Sunday seals the faces of the barns and turns the key upon the leagues of wharves; but it leaves all the cranes and masts etched in their thousands upon the low horizon. These make the thicket of the Thames-side, a deciduous, narrow wood winding east, south-east, and north, and standing everywhere in its brief winter of a day, having shed sails and burdens and put away noise. There is nothing in the handsome London of high houses so delicate as these lifted lances against the sky. Hop-gardens or vineyards, or the slender rows of sticks that carry pea plants and beans in rustic gardens, make the same play with light, and let it through as fine a design.

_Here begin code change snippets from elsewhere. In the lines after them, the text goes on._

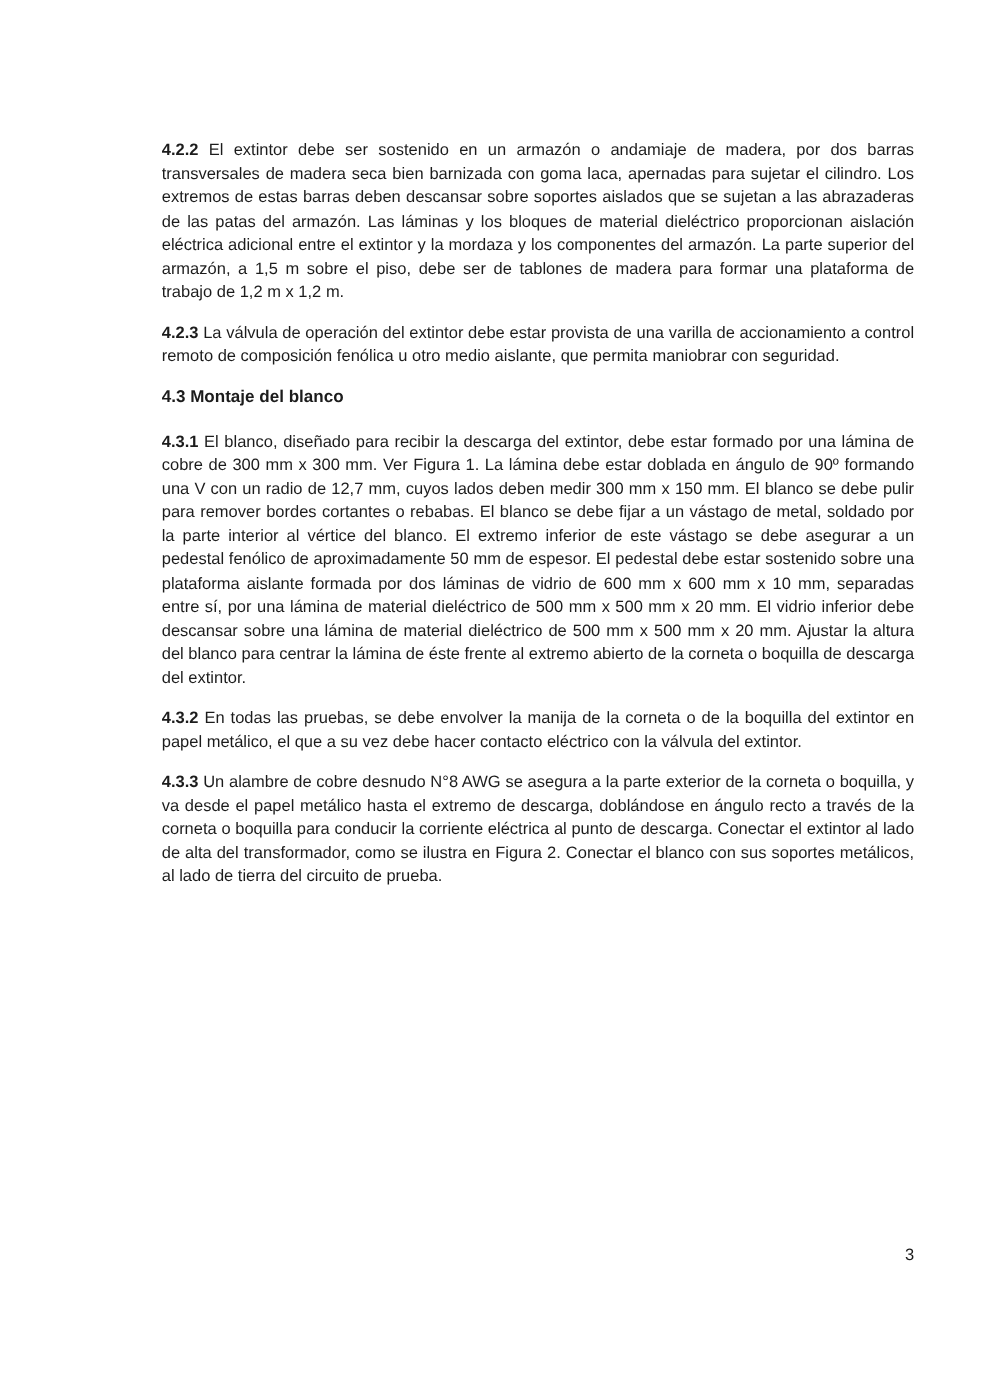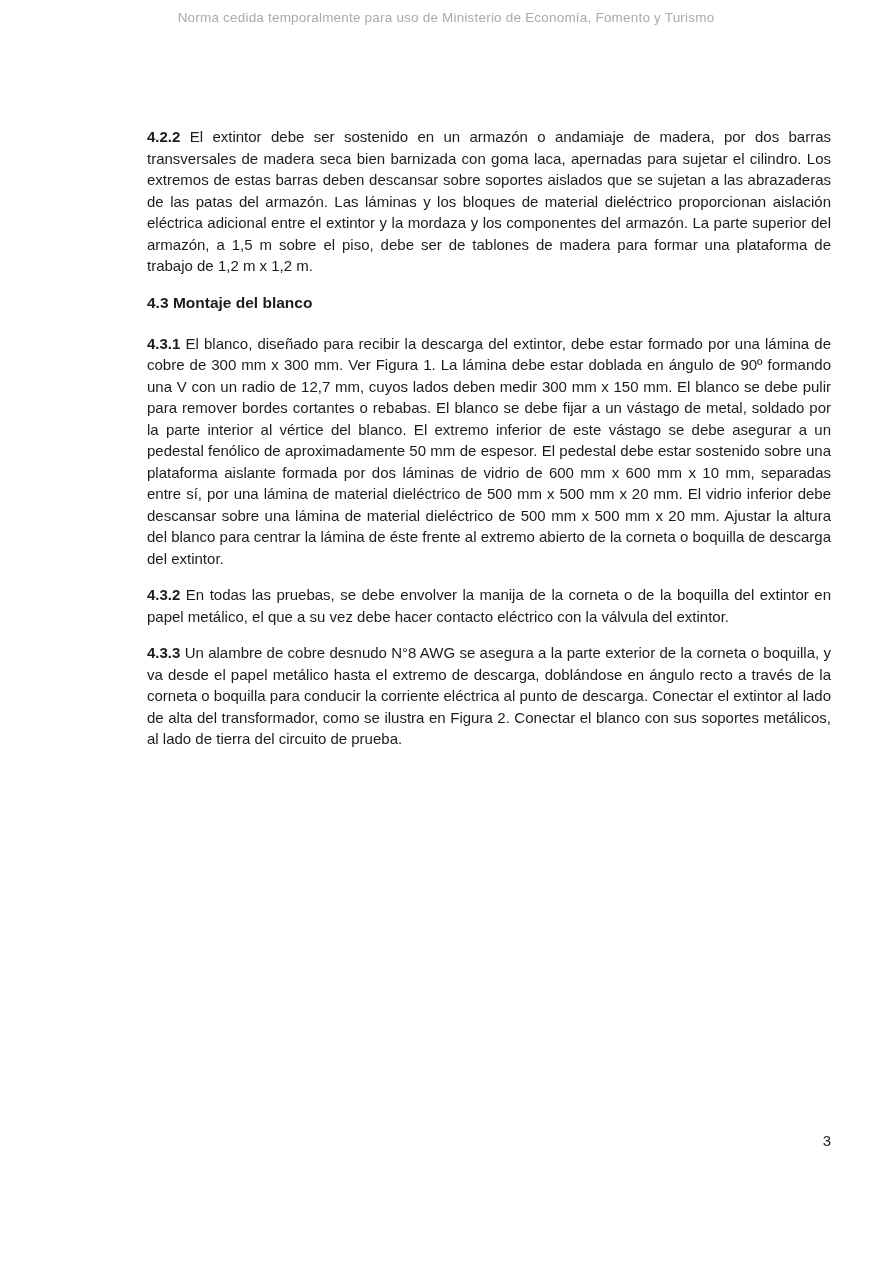--- a/index.html
+++ b/index.html
@@ -69,7 +69,6 @@
 
 <div class="sheet">
 
-  <div class="watermark">Norma cedida temporalmente para uso de Ministerio de Economía, Fomento y Turismo</div>
 
 
   <div class="content">

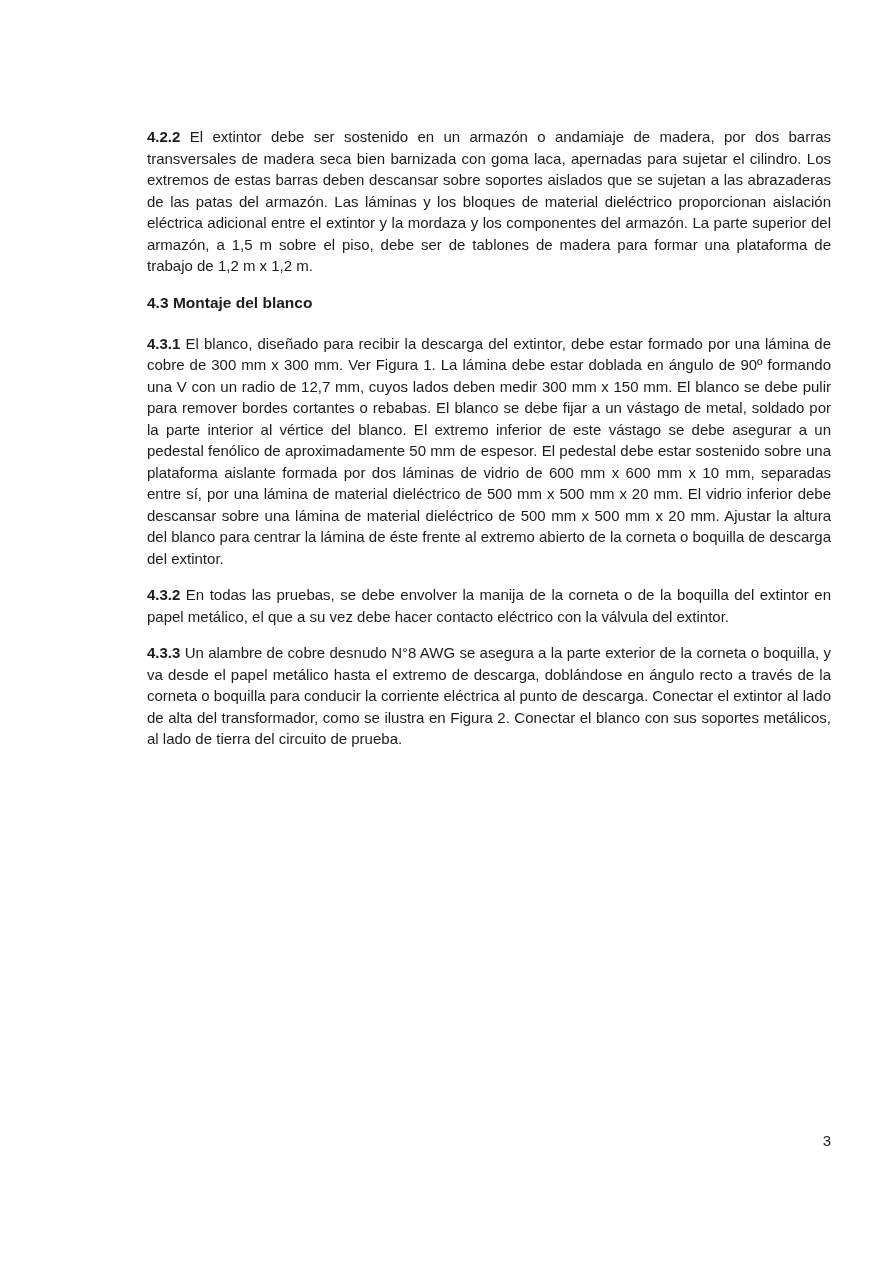--- a/index.html
+++ b/index.html
@@ -75,6 +75,7 @@
 
     <p class="para"><b class="sec-num">4.2.2</b> <span>El extintor debe ser sostenido en un armazón o andamiaje de madera, por dos barras transversales de madera seca bien barnizada con goma laca, apernadas para sujetar el cilindro. Los extremos de estas barras deben descansar sobre soportes aislados que se sujetan a las abrazaderas de las patas del armazón. Las láminas y los bloques de material dieléctrico proporcionan aislación eléctrica adicional entre el extintor y la mordaza y los componentes del armazón. La parte superior del armazón, a 1,5 m sobre el piso, debe ser de tablones de madera para formar una plataforma de trabajo de 1,2 m x 1,2 m.</span></p>
 
+    <p class="para"><b class="sec-num">4.2.3</b> <span>La válvula de operación del extintor debe estar provista de una varilla de accionamiento a control remoto de composición fenólica u otro medio aislante, que permita maniobrar con seguridad.</span></p>
 
     <h2 class="sub-heading"><span>4.3</span> <span>Montaje del blanco</span></h2>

Here is nothing of the sharp black and white detail that is the most salient thing in London streets; everything is painted softly; all the darks are dull; in a word, the scene is simple, and this the streets are never. It is simplicity, indeed, that makes all the buildings (except only the ‘works’ above mentioned) more than tolerable. There are no advertisements. This means much to eyes too well used to those shreds and tatters of the wall. That commerce which makes so much paltry show in the West is here perfectly grave and quiet; it makes serious announcements, not advertisements, of the things that occupy navies. You see ‘Pickles’ and other names that launch a thousand ships, written large over various landing-places, and the names of the owners of warehouses are broad across their fronts; or you are reminded how little you know of the affairs of the place by the frequent name of ‘Sufferance Wharf’ among the cranes. It cannot possibly be said that this lettering is beautiful, but it is not nearly so bad as the lettering in the streets we know. Needless to say, you shall not see a scrap of gilding below bridge, except a momentary tawdriness near the pier of some excursion place, where there are unseen Cockney gardens at hand—no gilding, nor white, nor any kind of blue. Seeing that bad blue is the worst thing in the far-off town of paint and pleasure, the dark and reddish river-side of work has here again one of its obscure advantages.